# [Goal of the exercise]
Word for word, reproduce the listing that follows, excluding any pictures it contains.

>>

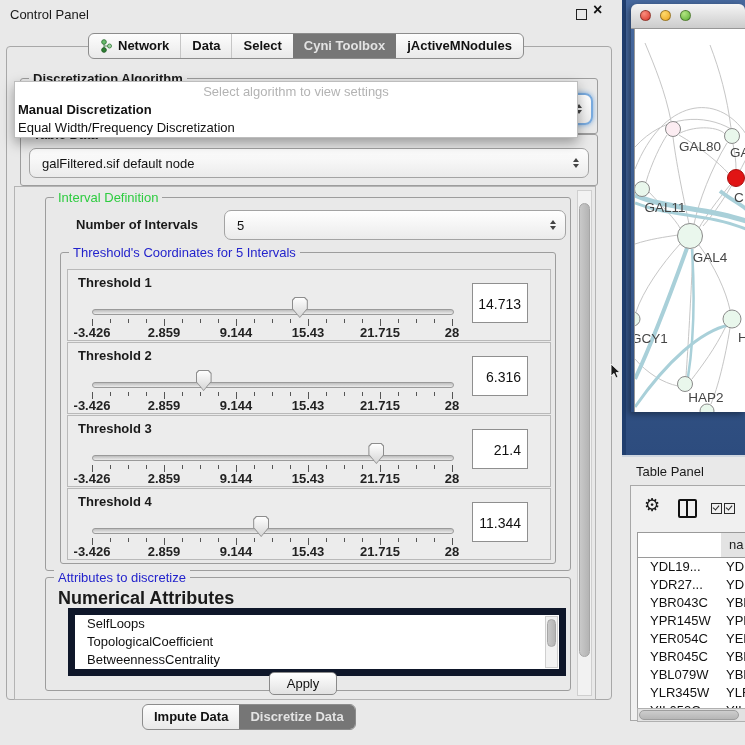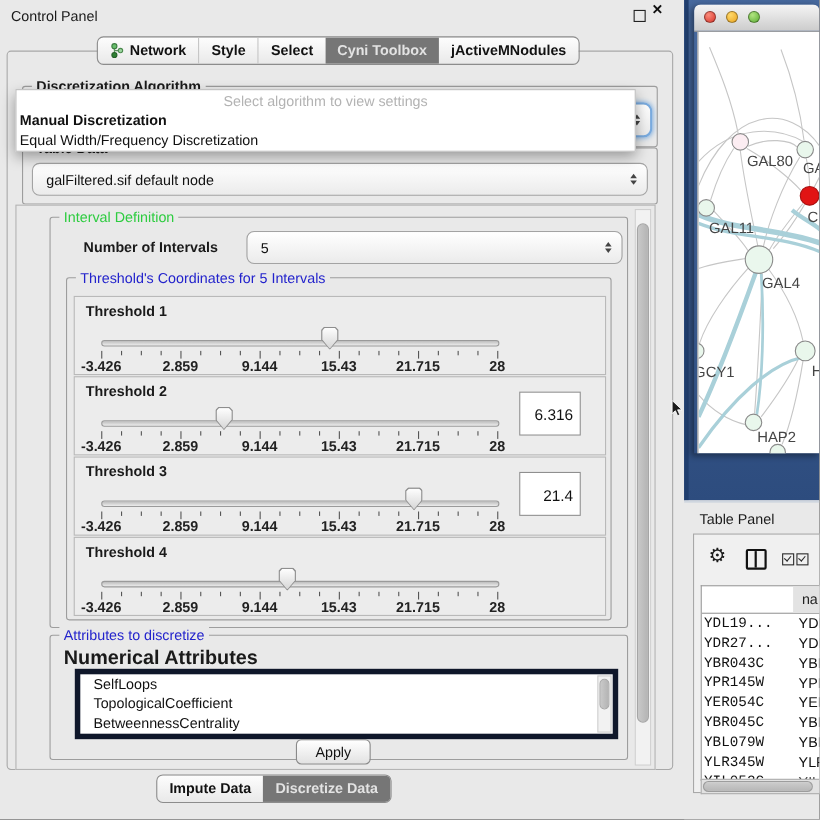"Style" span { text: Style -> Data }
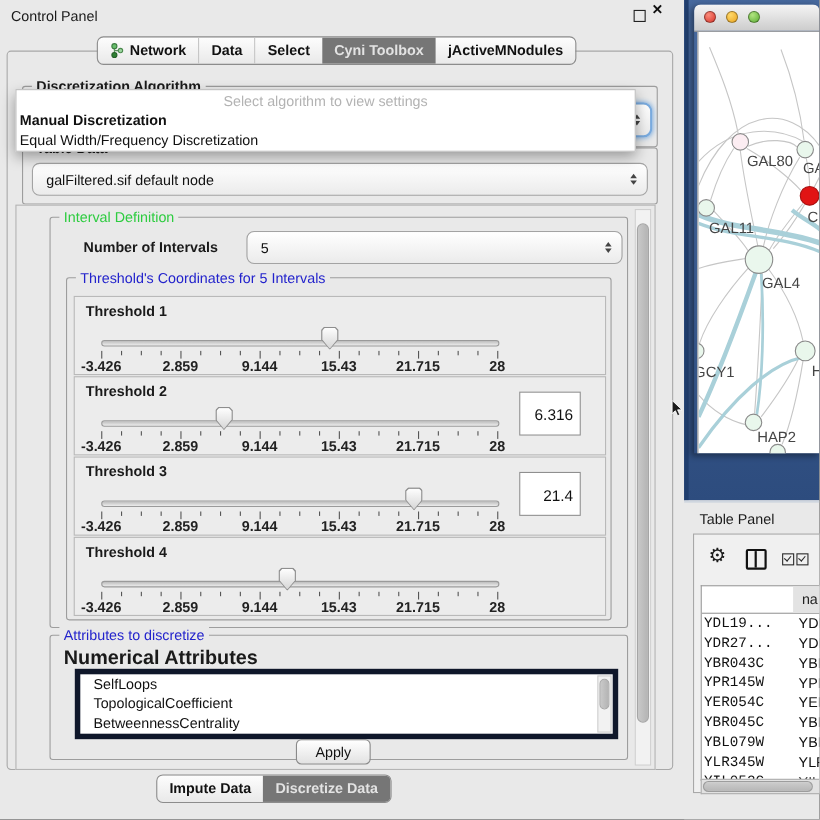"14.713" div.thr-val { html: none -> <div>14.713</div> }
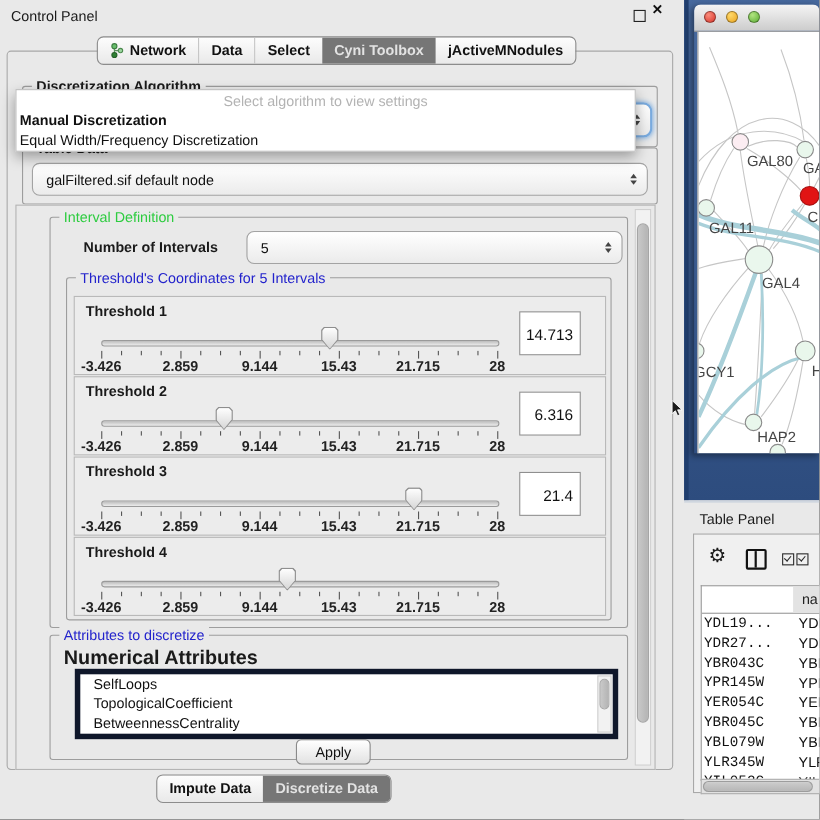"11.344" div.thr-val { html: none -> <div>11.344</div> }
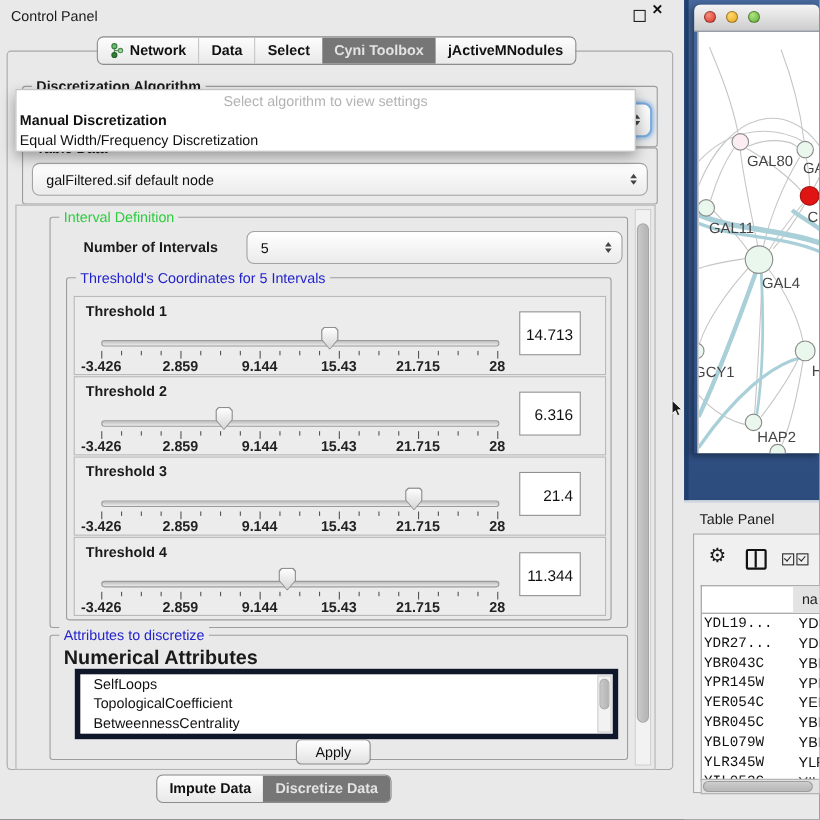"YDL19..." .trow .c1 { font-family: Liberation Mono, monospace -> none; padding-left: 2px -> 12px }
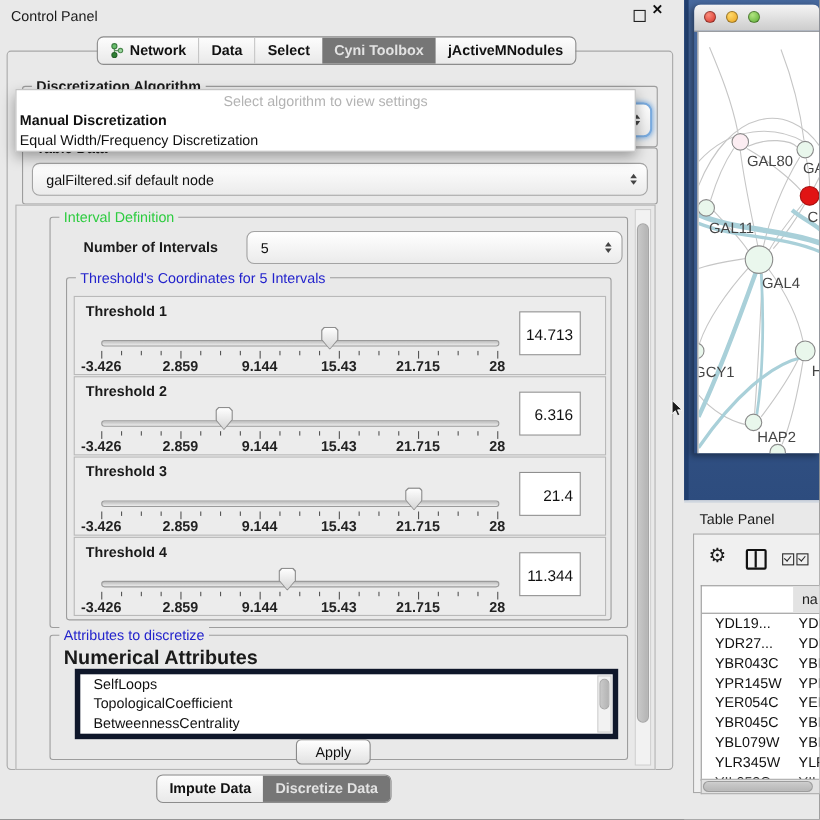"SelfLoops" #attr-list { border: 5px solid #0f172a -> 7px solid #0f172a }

<<

# [Solution for this exercise]
"Style" span { text: Style -> Data }
"14.713" div.thr-val { html: none -> <div>14.713</div> }
"11.344" div.thr-val { html: none -> <div>11.344</div> }
"YDL19..." .trow .c1 { font-family: Liberation Mono, monospace -> none; padding-left: 2px -> 12px }
"SelfLoops" #attr-list { border: 5px solid #0f172a -> 7px solid #0f172a }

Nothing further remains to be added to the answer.